DreamX

DreamX-World

DreamX Team

DreamX-World is a general-purpose world model that creates diverse, high-fidelity worlds that can be explored, controlled, and transformed through actions and event prompts. Going beyond passive video generation, DreamX-World enables interactive world simulation with strong controllability, high visual fidelity, and flexible prompt-driven events. Built on top of a scalable data engine, DreamX-World is trained on a diverse mixture of data sources, including Unreal Engine data, gameplay footage, and real-world videos. Through accurate camera estimation, rigorous data filtering, and carefully curated data distributions, the model learns realistic world dynamics and rich interactive behaviors across a wide range of environments. Our training pipeline is designed progressively. The model first learns world dynamics and fine-grained action control, then acquires the ability to respond to open-ended events, and is further improved with Reinforcement Learning to enhance action following, interaction consistency, and visual fidelity. Finally, through forcing and distillation, DreamX-World achieves efficient inference, making interactive generation practical at scale.

Navigate and Explore Realistic Worlds

DreamX-World supports interactive exploration with high fidelity, precise control, and rich dynamic scene generation. It generalizes across a broad range of realistic environments, including indoor scenes, urban streets, natural landscapes, and architectural spaces. The model responds accurately to fine-grained action inputs, allowing users or agents to move through generated environments in a controllable and physically plausible way.

Dive into Dream Worlds

In addition to realistic environments, DreamX-World unlocks a broad space of imaginative world generation. It supports fantastical worlds, game-like environments, science-fiction settings, and highly stylized visual domains, extending world generation from simulation to creation.

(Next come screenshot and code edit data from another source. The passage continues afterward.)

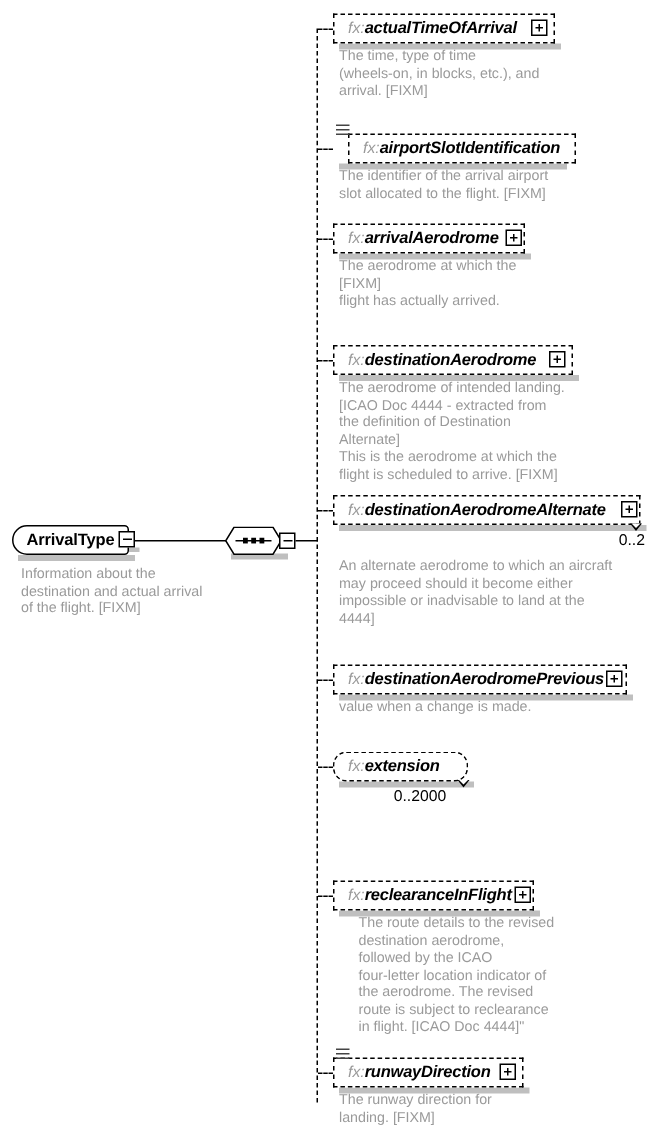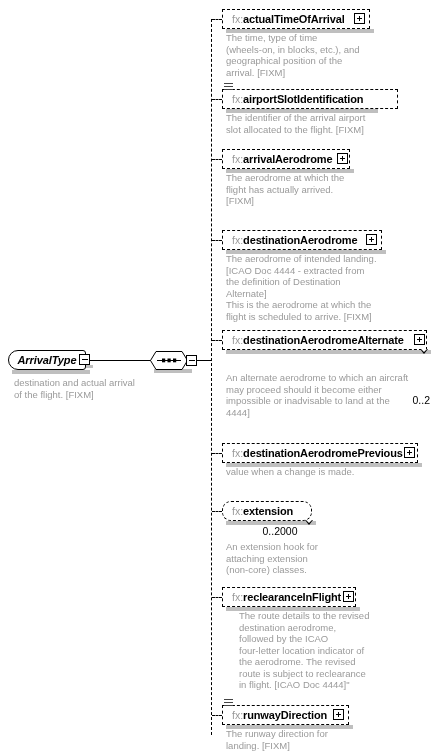--- a/index.html
+++ b/index.html
@@ -203,6 +203,7 @@
     font-size: 11px;
     line-height: 15px;
     white-space: nowrap;
+    font-style: italic;
   }
   .pfx {
     color: #9a9a9a;

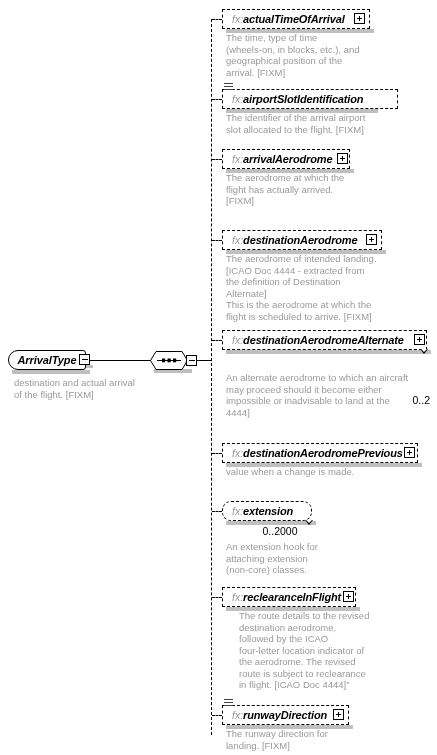--- a/index.html
+++ b/index.html
@@ -342,7 +342,6 @@
   <div class="desc" style="left:226px; top:32px; width:180px;">
     <div>The time, type of time</div>
     <div>(wheels-on, in blocks, etc.), and</div>
-    <div>geographical position of the</div>
     <div>arrival.  [FIXM]</div>
   </div>
 

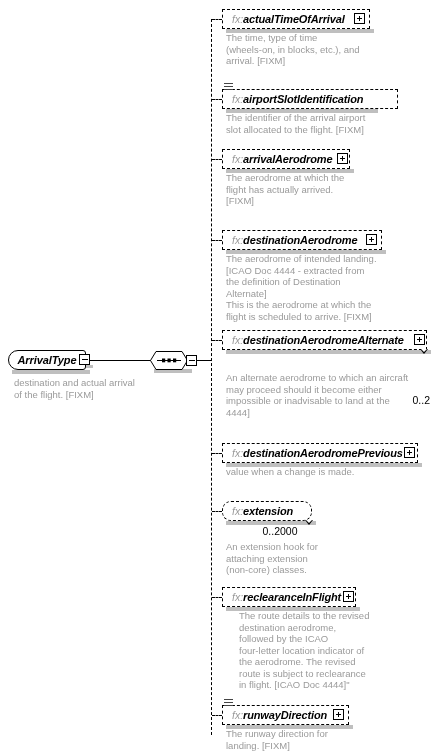--- a/index.html
+++ b/index.html
@@ -347,7 +347,7 @@
 
   <div class="stub" style="top:99px;"></div>
   <div class="elem-shadow" style="left:226px; top:109px; width:152px;"></div>
-  <div class="elem" style="left:222px; top:89px; width:176px;text-align:right;">
+  <div class="elem" style="left:232px; top:89px; width:152px;text-align:right;">
     <div class="elem-text"><span class="pfx">fx:</span><span class="nm">airportSlotIdentification</span></div>
   </div>
   <div class="seqmark" style="left:224px; top:83px;">

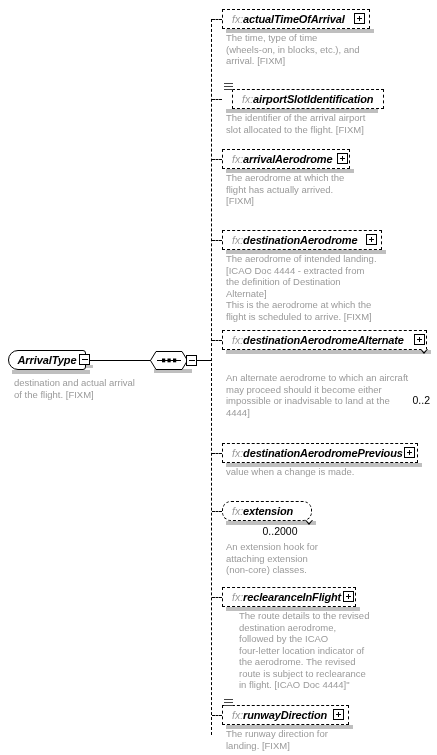--- a/index.html
+++ b/index.html
@@ -368,8 +368,8 @@
   <div class="plus" style="left:337px; top:153px;"></div>
   <div class="desc" style="left:226px; top:172px; width:180px;">
     <div>The aerodrome at which the</div>
+    <div>[FIXM]</div>
     <div>flight has actually arrived.</div>
-    <div>[FIXM]</div>
   </div>
 
   <div class="stub" style="top:240px;"></div>

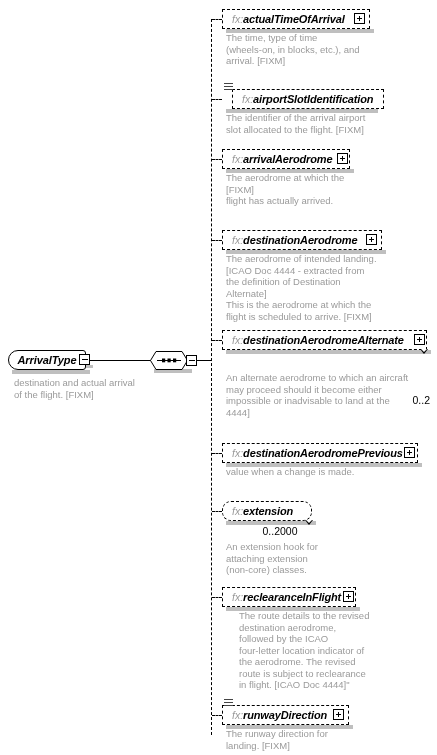--- a/index.html
+++ b/index.html
@@ -34,7 +34,6 @@
     background: #fff;
     box-sizing: border-box;
     z-index: 5;
-    font-style: italic;
   }
   .root-box .root-label {
     position: absolute;

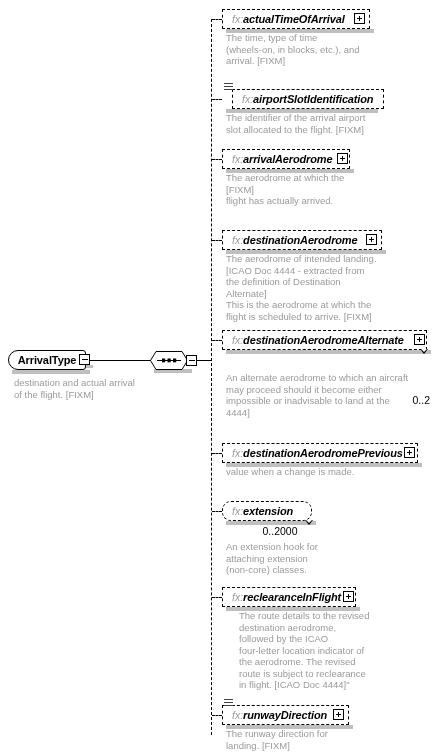--- a/index.html
+++ b/index.html
@@ -393,7 +393,7 @@
   </div>
   <div class="plus" style="left:414px; top:334px;"></div>
   <div class="caret" style="left:420px; top:349px;"></div>
-  <div class="card" style="left:370px; top:354px; width:60px; text-align:right;margin-top:40px;">0..2</div>
+  <div class="card" style="left:370px; top:354px; width:60px; text-align:right;">0..2</div>
   <div class="desc" style="left:226px; top:372px; width:205px;">
     <div>An alternate aerodrome to which an aircraft</div>
     <div>may proceed should it become either</div>

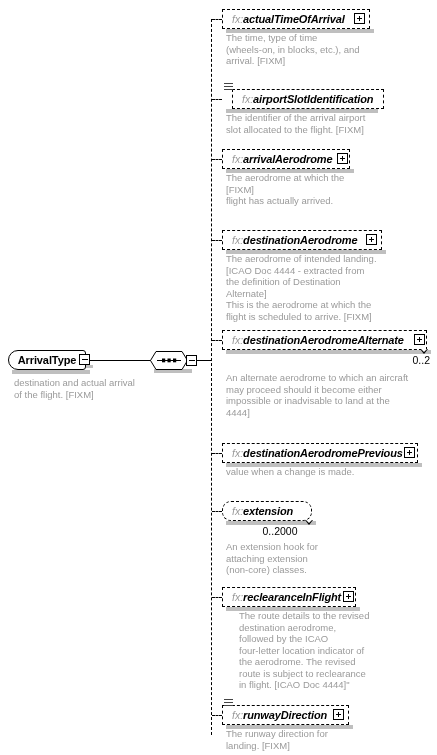--- a/index.html
+++ b/index.html
@@ -313,6 +313,7 @@
   <div class="root-plug"></div>
 
   <div class="root-desc">
+    <div>Information about the</div>
     <div>destination and actual arrival</div>
     <div>of the flight. [FIXM]</div>
   </div>

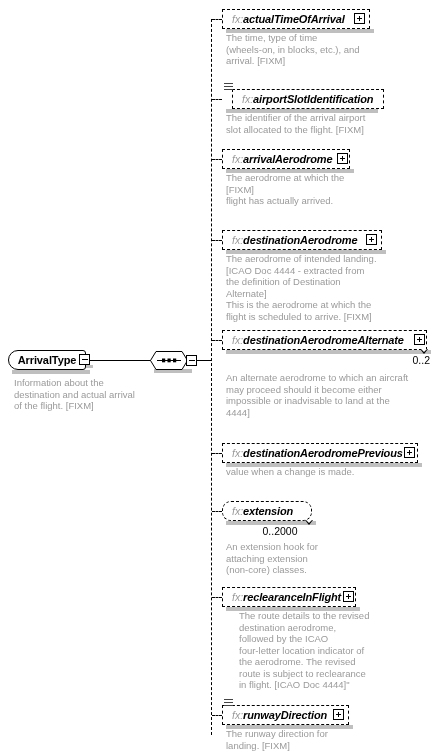--- a/index.html
+++ b/index.html
@@ -419,11 +419,6 @@
   </div>
   <div class="caret" style="left:305px; top:520px;"></div>
   <div class="card" style="left:250px; top:525px; width:60px; text-align:center;">0..2000</div>
-  <div class="desc" style="left:226px; top:541px; width:180px;">
-    <div>An extension hook for</div>
-    <div>attaching extension</div>
-    <div>(non-core) classes.</div>
-  </div>
 
   <div class="stub" style="top:597px;"></div>
   <div class="elem-shadow" style="left:226px; top:607px; width:134px;"></div>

Generate in Third-Person View

DreamX-World supports both immersive first-person interaction and coherent third-person world generation. Beyond first-person exploration, the model can simulate third-person experiences in which an agent moves through the world while the camera follows consistently across space and time. This capability enables a wide range of scenarios, from dynamic outdoor traversal to game-like character control, while maintaining stable camera-follow behavior, controllable agent motion, and coherent scene evolution. It is especially important for embodied agents, interactive simulations, and game-inspired world experiences.

Promptable World Events

Beyond navigational control, DreamX-World supports prompt-driven world events that dynamically alter the generated environment. Compared with prior approaches, DreamX-World supports more flexible and compositional event generation while maintaining consistent, interactive, and temporally coherent world evolution. This capability also provides a strong foundation for agents learning from experience, enabling them to encounter and adapt to unexpected situations in dynamic environments.

Next Steps

While DreamX-World already supports high-fidelity generation, controllable interaction, and promptable events, the next frontier is real-time interactive generation of long-time worlds, where users or agents can act, respond, and explore continuously without compromising temporal coherence or world consistency. Reaching this goal will require further advances in efficiency, long-horizon stability, memory, and interaction modeling, so that generated worlds remain responsive, coherent, and persistent over extended durations.

We also believe that progress in world models should benefit the broader research community. To help accelerate research in this area, we are committed to open-sourcing DreamX-World as soon as possible, including the model and code. We hope this will enable further advances in interactive generation, embodied intelligence, agent training, and creative world building.